The temple of Seti proper was a massive structure of limestone. A row
of Sphinxes led from the Nile to the surrounding wall, and to the
first vast pro-pylon, which formed the entrance to a broad fore-court,
enclosed on the two sides by colonnades, and beyond which stood a second
gate-way. When he had passed through this door, which stood between two
towers, in shape like truncated pyramids, the stranger came to a second
court resembling the first, closed at the farther end by a noble row of
pillars, which formed part of the central temple itself.

The innermost and last was dimly lighted by a few lamps.

Behind the temple of Seti stood large square structures of brick of the
Nile mud, which however had a handsome and decorative effect, as the
humble material of which they were constructed was plastered with
lime, and that again was painted with colored pictures and hieroglyphic
inscriptions.

The internal arrangement of all these houses was the same. In the midst
was an open court, on to which opened the doors of the rooms of the
priests and philosophers. On each side of the court was a shady, covered
colonnade of wood, and in the midst a tank with ornamental plants. In
the upper story were the apartments for the scholars, and instruction
was usually given in the paved courtyard strewn with mats.

The most imposing was the house of the chief prophets; it was
distinguished by its waving standards and stood about a hundred paces
behind the temple of Seti, between a well kept grove and a clear
lake--the sacred tank of the temple; but they only occupied it while
fulfilling their office, while the splendid houses which they lived in
with their wives and children, lay on the other side of the river, in
Thebes proper.

The untimely visit to the temple could not remain unobserved by the
colony of sages. Just as ants when a hand breaks in on their dwelling,
hurry restlessly hither and thither, so an unwonted stir had agitated,
not the school-boys only, but the teachers and the priests. They
collected in groups near the outer walls, asking questions and hazarding
guesses. A messenger from the king had arrived--the princess Bent-Anat
had been attacked by the Kolchytes--and a wag among the school-boys who
had got out, declared that Paaker, the king's pioneer, had been brought
into the temple by force to be made to learn to write better. As the
subject of the joke had formerly been a pupil of the House of Seti, and
many delectable stories of his errors in penmanship still survived in
the memory of the later generation of scholars, this information was
received with joyful applause; and it seemed to have a glimmer of
probability, in spite of the apparent contradiction that Paaker filled
one of the highest offices near the king, when a grave young priest
declared that he had seen the pioneer in the forecourt of the temple.

The lively discussion, the laughter and shouting of the boys at such an
unwonted hour, was not unobserved by the chief priest.

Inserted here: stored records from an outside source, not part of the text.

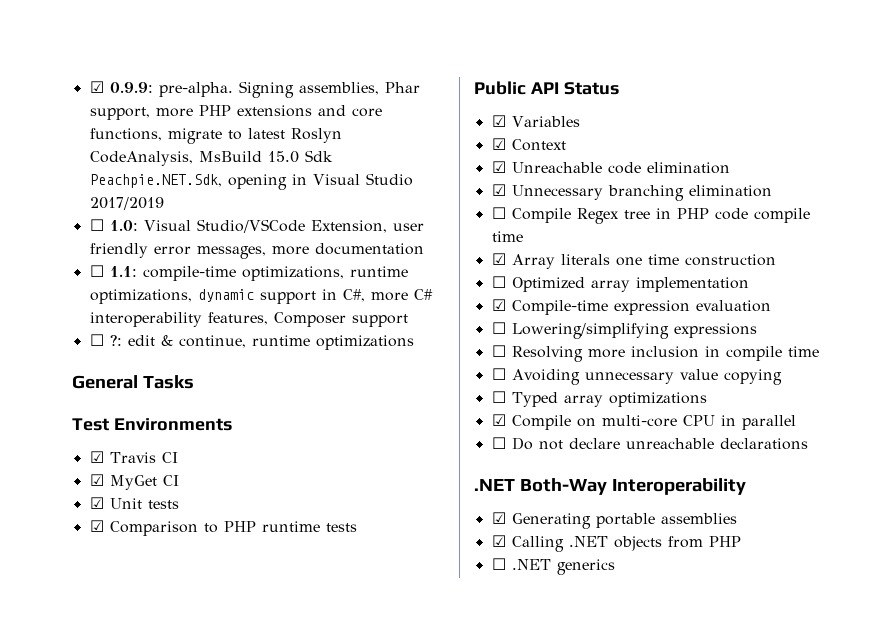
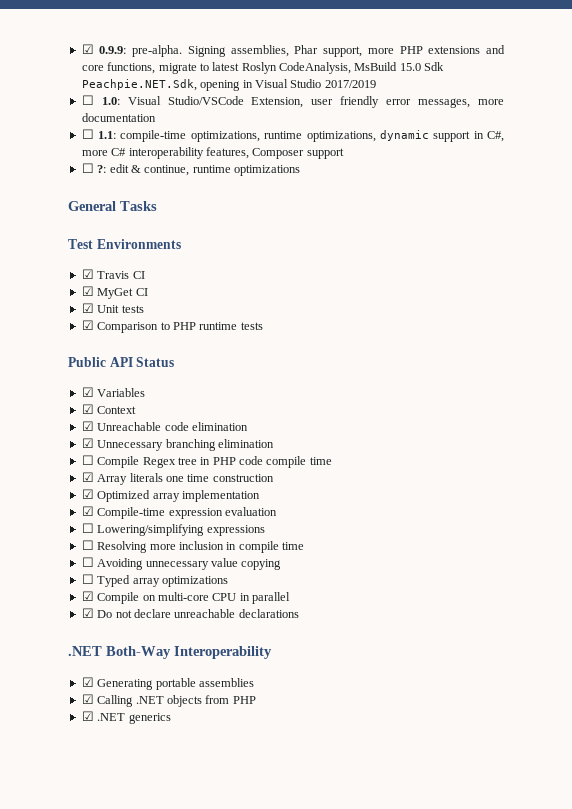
- ☐ Optimized array implementation
+ ☑ Optimized array implementation
- ☐ Do not declare unreachable declarations
+ ☑ Do not declare unreachable declarations
- ☐ .NET generics
+ ☑ .NET generics

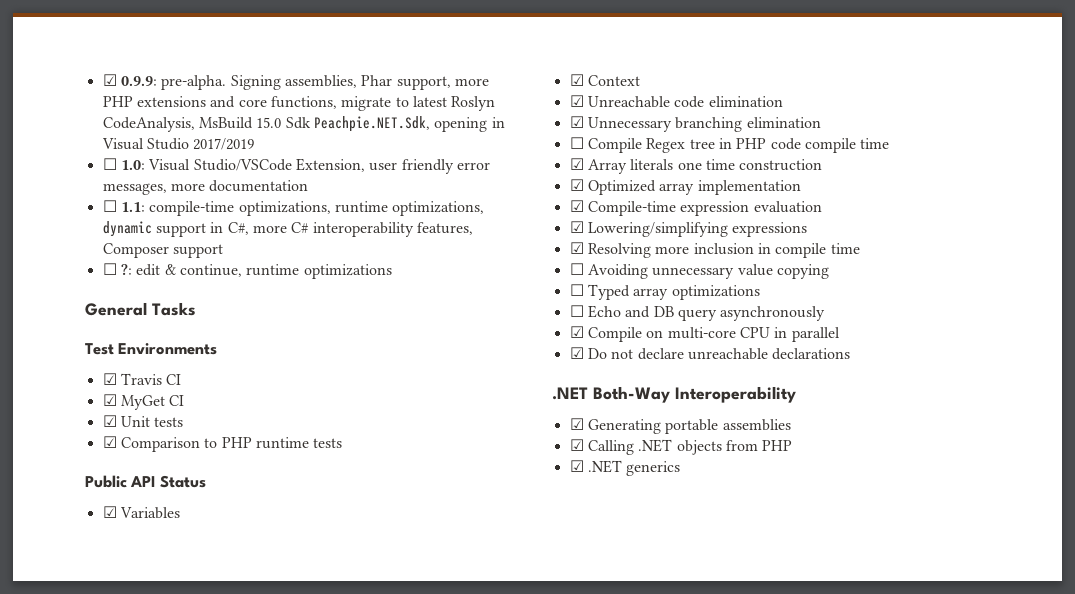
- ☐ Lowering/simplifying expressions
+ ☑ Lowering/simplifying expressions
- ☐ Resolving more inclusion in compile time
+ ☑ Resolving more inclusion in compile time
+ ☐ Echo and DB query asynchronously

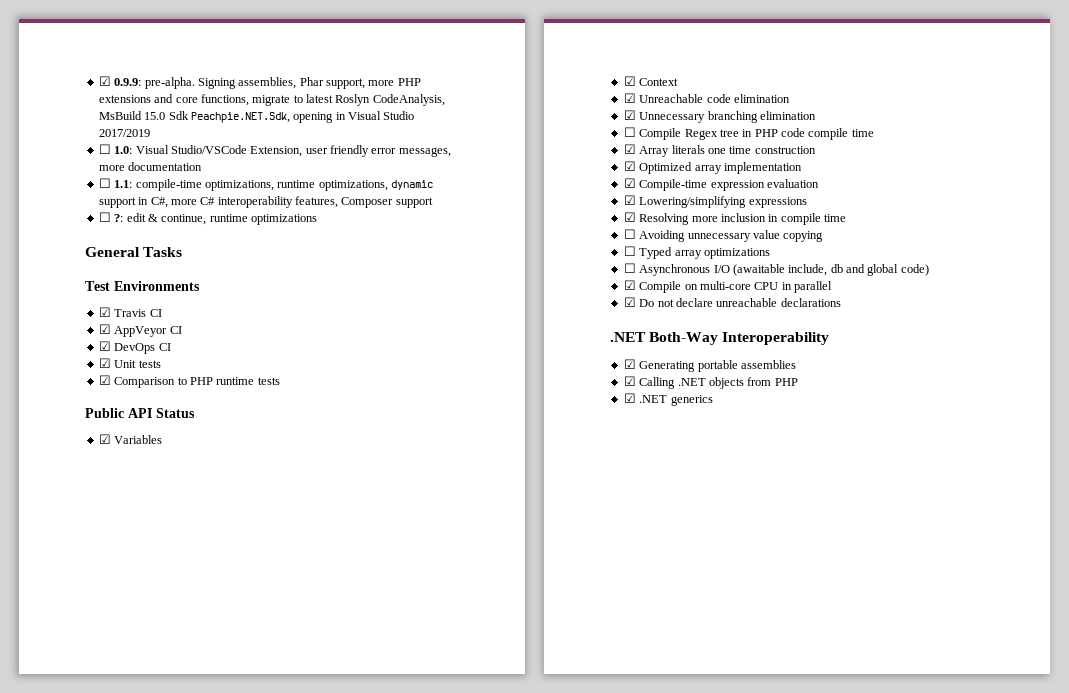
- ☑ MyGet CI
+ ☑ AppVeyor CI
+ ☑ DevOps CI
- ☐ Echo and DB query asynchronously
+ ☐ Asynchronous I/O (awaitable include, db and global code)

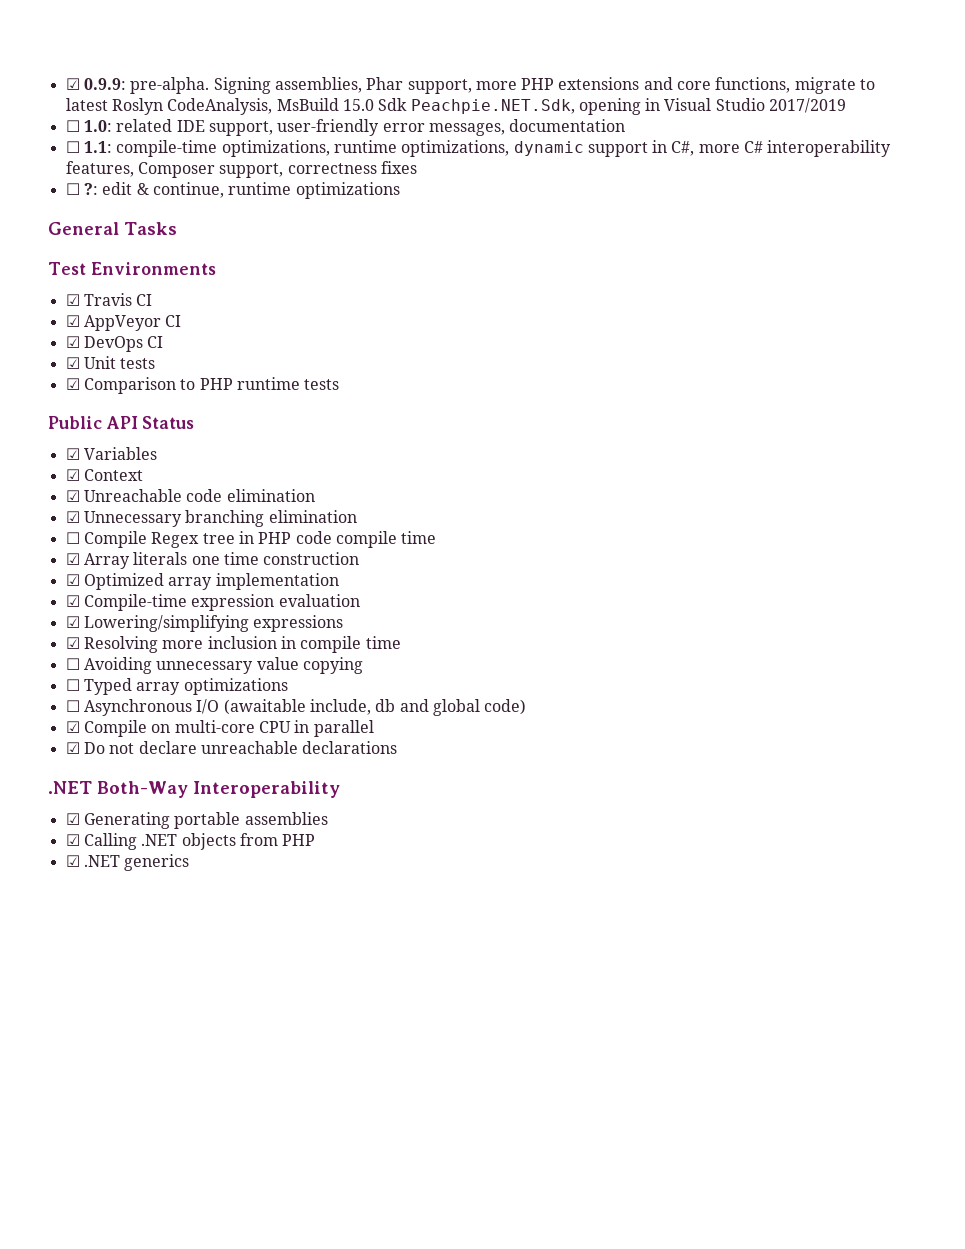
- ☐ 1.0: Visual Studio/VSCode Extension, user friendly error messages, more documentation
+ ☐ 1.0: related IDE support, user-friendly error messages, documentation
- ☐ 1.1: compile-time optimizations, runtime optimizations, dynamic support in C#, more C# interoperability features, Composer support
+ ☐ 1.1: compile-time optimizations, runtime optimizations, dynamic support in C#, more C# interoperability features, Composer support, correctness fixes

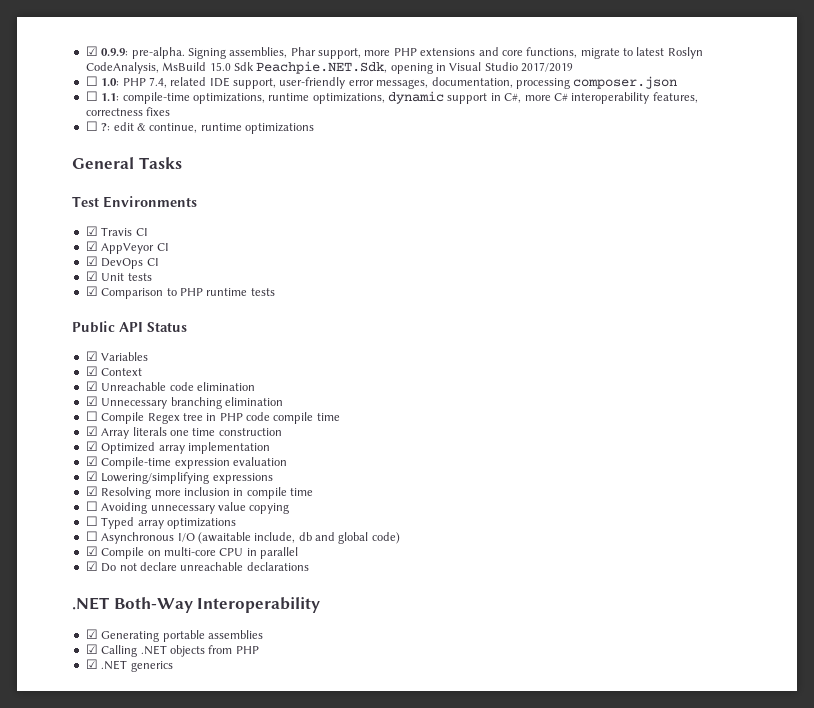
- ☐ 1.0: related IDE support, user-friendly error messages, documentation
+ ☐ 1.0: PHP 7.4, related IDE support, user-friendly error messages, documentation, processing composer.json
- ☐ 1.1: compile-time optimizations, runtime optimizations, dynamic support in C#, more C# interoperability features, Composer support, correctness fixes
+ ☐ 1.1: compile-time optimizations, runtime optimizations, dynamic support in C#, more C# interoperability features, correctness fixes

This remarkable prelate, Ameni the son of Nebket, a scion of an old
and noble family, was far more than merely the independent head of
the temple-brotherhood, among whom he was prominent for his power and
wisdom; for all the priesthood in the length and breadth of the land
acknowledged his supremacy, asked his advice in difficult cases, and
never resisted the decisions in spiritual matters which emanated from
the House of Seti--that is to say, from Ameni. He was the embodiment
of the priestly idea; and if at times he made heavy--nay
extraordinary--demands on individual fraternities, they were submitted
to, for it was known by experience that the indirect roads which he
ordered them to follow all converged on one goal, namely the exaltation
of the power and dignity of the hierarchy. The king appreciated this
remarkable man, and had long endeavored to attach him to the court, as
keeper of the royal seal; but Ameni was not to be induced to give up
his apparently modest position; for he contemned all outward show
and ostentatious titles; he ventured sometimes to oppose a decided
resistance to the measures of the Pharaoh,

   [Pharaoh is the Hebrew form of the Egyptian Peraa--or Phrah. "The
   great house," "sublime house," or "high gate" is the literal  meaning.]